* [DIRECTIONS]: Working from the records below, repeat exactly the lines starting at the line that contains "Nu mă așezam</div>" and ending at the line that contains "sunt mai în</div>", inclusive.

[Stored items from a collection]
Segment Open
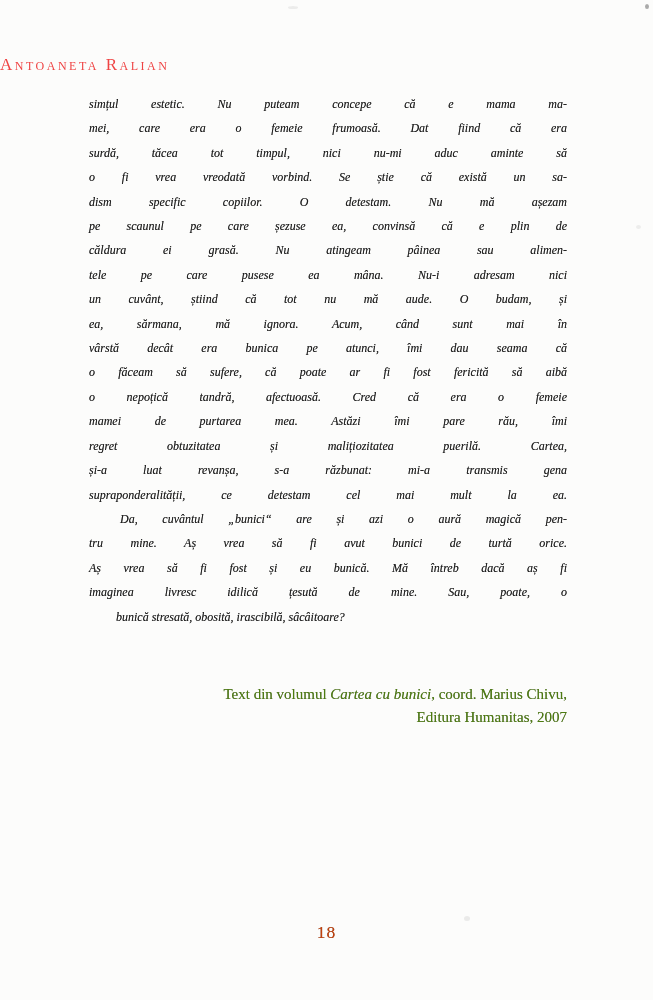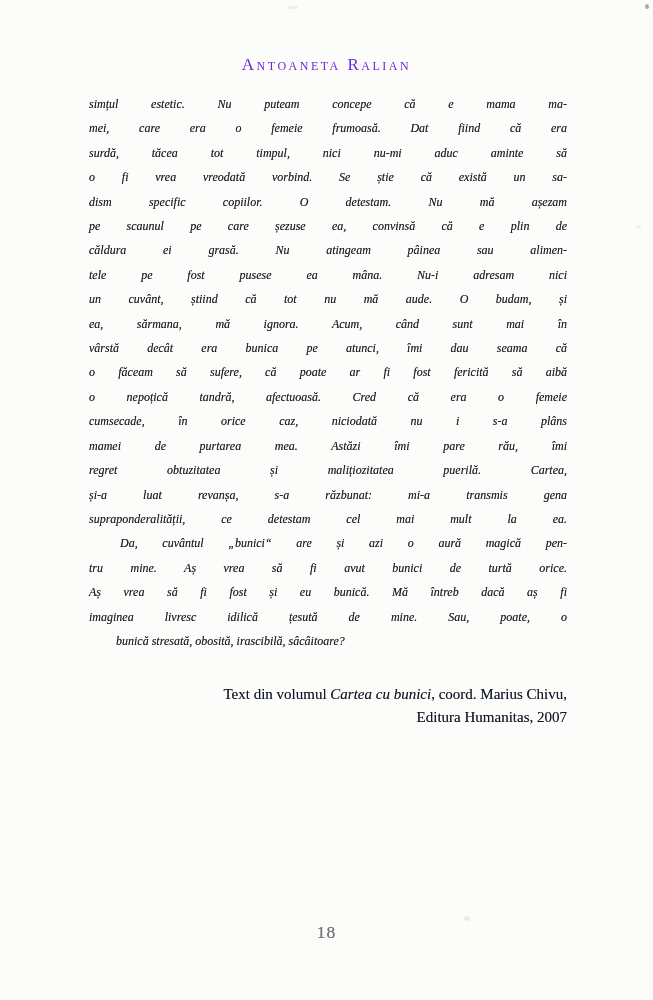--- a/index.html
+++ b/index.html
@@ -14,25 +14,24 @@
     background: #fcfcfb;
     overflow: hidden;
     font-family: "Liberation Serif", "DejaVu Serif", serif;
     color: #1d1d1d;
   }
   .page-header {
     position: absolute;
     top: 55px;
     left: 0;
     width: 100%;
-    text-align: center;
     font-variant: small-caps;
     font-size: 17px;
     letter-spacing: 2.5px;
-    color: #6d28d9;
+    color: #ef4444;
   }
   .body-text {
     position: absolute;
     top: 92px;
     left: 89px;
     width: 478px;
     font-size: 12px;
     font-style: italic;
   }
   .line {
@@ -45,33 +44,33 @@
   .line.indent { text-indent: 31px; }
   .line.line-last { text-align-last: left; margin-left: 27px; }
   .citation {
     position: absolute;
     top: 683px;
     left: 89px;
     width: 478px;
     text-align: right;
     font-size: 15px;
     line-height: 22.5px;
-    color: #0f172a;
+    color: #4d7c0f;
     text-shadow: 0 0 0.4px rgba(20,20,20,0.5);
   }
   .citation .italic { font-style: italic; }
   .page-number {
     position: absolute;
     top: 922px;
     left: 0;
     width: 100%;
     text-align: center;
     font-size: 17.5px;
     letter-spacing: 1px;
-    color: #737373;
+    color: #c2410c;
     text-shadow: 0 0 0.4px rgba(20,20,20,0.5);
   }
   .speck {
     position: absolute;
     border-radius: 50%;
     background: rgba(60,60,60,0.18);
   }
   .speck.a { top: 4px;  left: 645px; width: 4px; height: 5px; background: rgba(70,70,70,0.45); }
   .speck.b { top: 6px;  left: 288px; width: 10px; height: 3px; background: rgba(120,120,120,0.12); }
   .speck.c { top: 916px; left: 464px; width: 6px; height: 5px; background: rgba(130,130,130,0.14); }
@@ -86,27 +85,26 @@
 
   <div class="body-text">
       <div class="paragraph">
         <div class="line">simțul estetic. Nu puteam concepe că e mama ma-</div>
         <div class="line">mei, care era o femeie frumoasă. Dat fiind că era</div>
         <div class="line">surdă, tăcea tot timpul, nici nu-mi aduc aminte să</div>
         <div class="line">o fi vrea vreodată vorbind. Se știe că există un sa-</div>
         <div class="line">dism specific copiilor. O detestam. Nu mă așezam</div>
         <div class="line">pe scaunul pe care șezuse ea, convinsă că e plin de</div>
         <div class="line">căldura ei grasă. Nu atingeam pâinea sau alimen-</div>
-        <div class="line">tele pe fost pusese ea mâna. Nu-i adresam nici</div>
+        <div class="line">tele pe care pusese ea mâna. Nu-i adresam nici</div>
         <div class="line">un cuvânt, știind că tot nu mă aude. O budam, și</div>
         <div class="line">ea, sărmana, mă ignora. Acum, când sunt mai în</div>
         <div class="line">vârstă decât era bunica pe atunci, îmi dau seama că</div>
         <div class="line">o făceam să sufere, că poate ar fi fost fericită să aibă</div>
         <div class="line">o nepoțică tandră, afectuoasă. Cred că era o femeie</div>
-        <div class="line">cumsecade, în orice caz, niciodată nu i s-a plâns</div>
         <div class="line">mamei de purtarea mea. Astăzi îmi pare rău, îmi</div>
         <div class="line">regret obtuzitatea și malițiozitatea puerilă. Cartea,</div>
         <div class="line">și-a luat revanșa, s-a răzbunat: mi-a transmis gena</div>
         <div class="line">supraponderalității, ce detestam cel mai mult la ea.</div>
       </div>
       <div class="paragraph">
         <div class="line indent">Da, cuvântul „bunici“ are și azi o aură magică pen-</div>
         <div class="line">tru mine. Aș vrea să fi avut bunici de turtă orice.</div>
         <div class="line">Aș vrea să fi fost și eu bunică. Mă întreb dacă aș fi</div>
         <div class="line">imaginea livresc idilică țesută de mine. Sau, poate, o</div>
Segment Closed
* [WRITTEN ANSWER]:
         <div class="line">dism specific copiilor. O detestam. Nu mă așezam</div>
         <div class="line">pe scaunul pe care șezuse ea, convinsă că e plin de</div>
         <div class="line">căldura ei grasă. Nu atingeam pâinea sau alimen-</div>
-        <div class="line">tele pe fost pusese ea mâna. Nu-i adresam nici</div>
+        <div class="line">tele pe care pusese ea mâna. Nu-i adresam nici</div>
         <div class="line">un cuvânt, știind că tot nu mă aude. O budam, și</div>
         <div class="line">ea, sărmana, mă ignora. Acum, când sunt mai în</div>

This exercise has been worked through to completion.